1315 Dropped anchor in 32 ft just opposite the govt float, and N of a small island. Very secure and good swinging room. There is a Coast Guard station and a beach facing N, but the drizzle had now changed to intermittent rain, so we didn't get the dinghy out to investigate. We spent a quiet evening, wondering what tomorrow would bring as we were going across the famed Nahwitti Bar then'round Cape Scott . The weather forecast promised light to moderate winds. Approximately 50 miles
June 7 Monday 0615 Weighed anchor and headed out for "the bar".... Al had left a few minutes earlier. It was glassy calm and quiet- just what we wanted as any swells or wasves rolling in from the W can build to breakers across the bar which is quite shallow (30 -50 ft). It was easy motoring with just a small swell to let us know we were dealing with the Pacific. About halfway across the bar, Al slowed and when we caught up asked if we had any extra oil as he'd concluded that the warning buzzer from his engine was caused by low oil level.

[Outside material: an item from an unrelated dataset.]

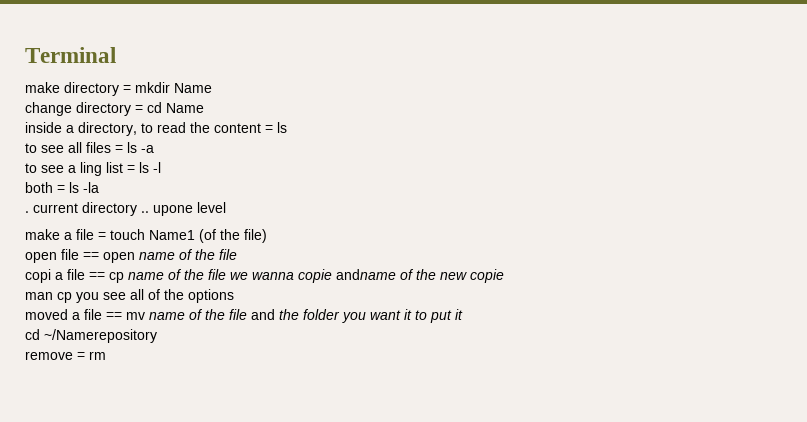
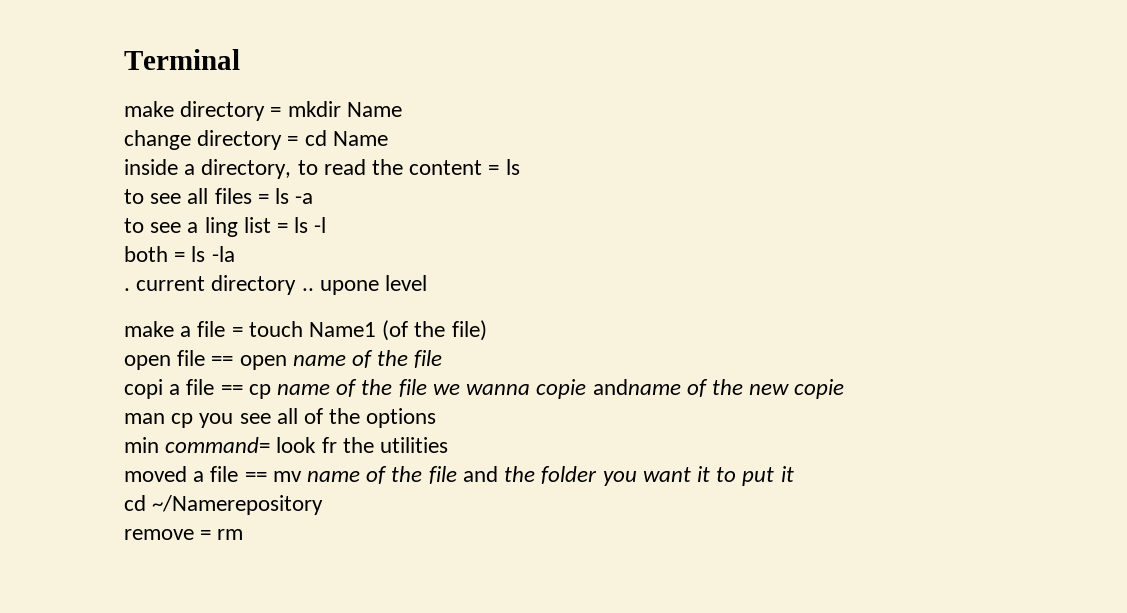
(234, 296) none -> [124,437,449,453] // min command= look fr the utilities

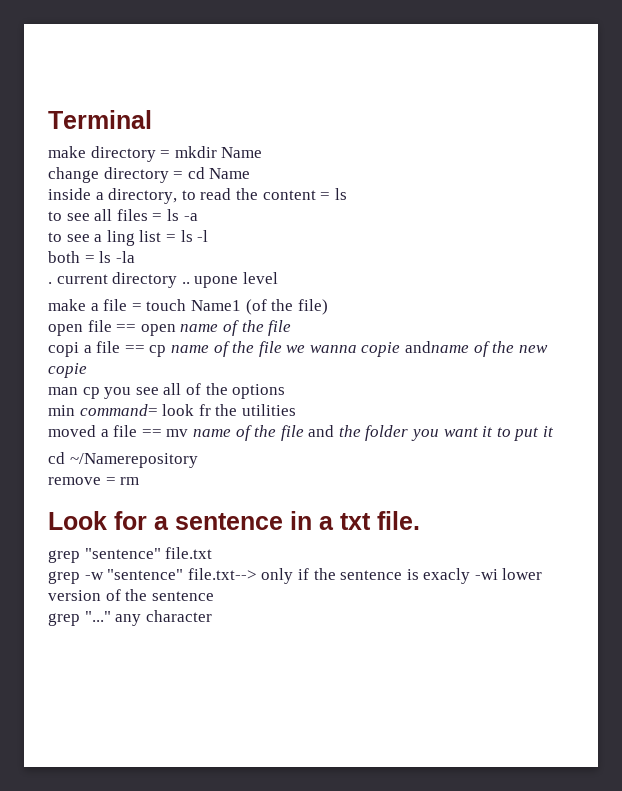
(244, 534) none -> [48,511,420,530] [48,547,213,563] [48,568,543,584] [48,589,214,601] [48,610,212,626] // Look for a sentence in a txt file. // grep "sentence" file.txt // grep -w "sentence" file.txt--> only if the sentence is exacly -wi lower version of the sentence // grep "..." any character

Barbara drove while I dug out a 1L container of oil . I tossed it from the bow into the cockpit of Al's boat - into his chest actually- as Barbara steered us to within 20 ft or so. We wished Al luck and motored on.
0720 We had whistle buoy MA abeam and had cleared Nahwitti Bar. On to Cape Scott and the Scott Channel between the cape and Cox I where the chart indicated tide rips and overfalls near the cape. With my usual caution, I'd plotted a course which took us farther W than probably necessary - about 3 miles off Cape Scott. I knew Al would be cutting closer to the cape and expected him to catch up to us. Actually we picked up a favourable current further out and Al's sail receded into the distance. The wind had picked up a bit and we had the sails up, hoping to get reaching conditions once we cleared the cape and headed SE. Actually the wind direction changed and as usual we ended up with light winds on the nose agian.The weather was lovely- sparkling seas, broken cloud. There was a reasonable swell, but otherwise conditions were fine except for lack of wind. The day was quite uneventful until we reached the entrance to Quatsino Sound (Quatsino Light) where the wind, funneled by the steep hills, increased in intensity. Suddenly we were reaching at 6-7 knots through the entrance, which has a number of hazards to avoid. We had good GPS waypoints and the visibility was reasonable (mist and drizzle again) so there was no problem. We'd decided to anchor in North Harbour or Browning Inlet rather than go up to Winter Harbour. Browning Inlet was quite windy and has the general character of a narrow river with treed gravel banks and about 40 ft depth. We just motored up and dropped the anchor in the middle of the inlet, which has a fair bit of tidal current. It took a second set to convince us that we were not going to move during the night, no matter what the weather.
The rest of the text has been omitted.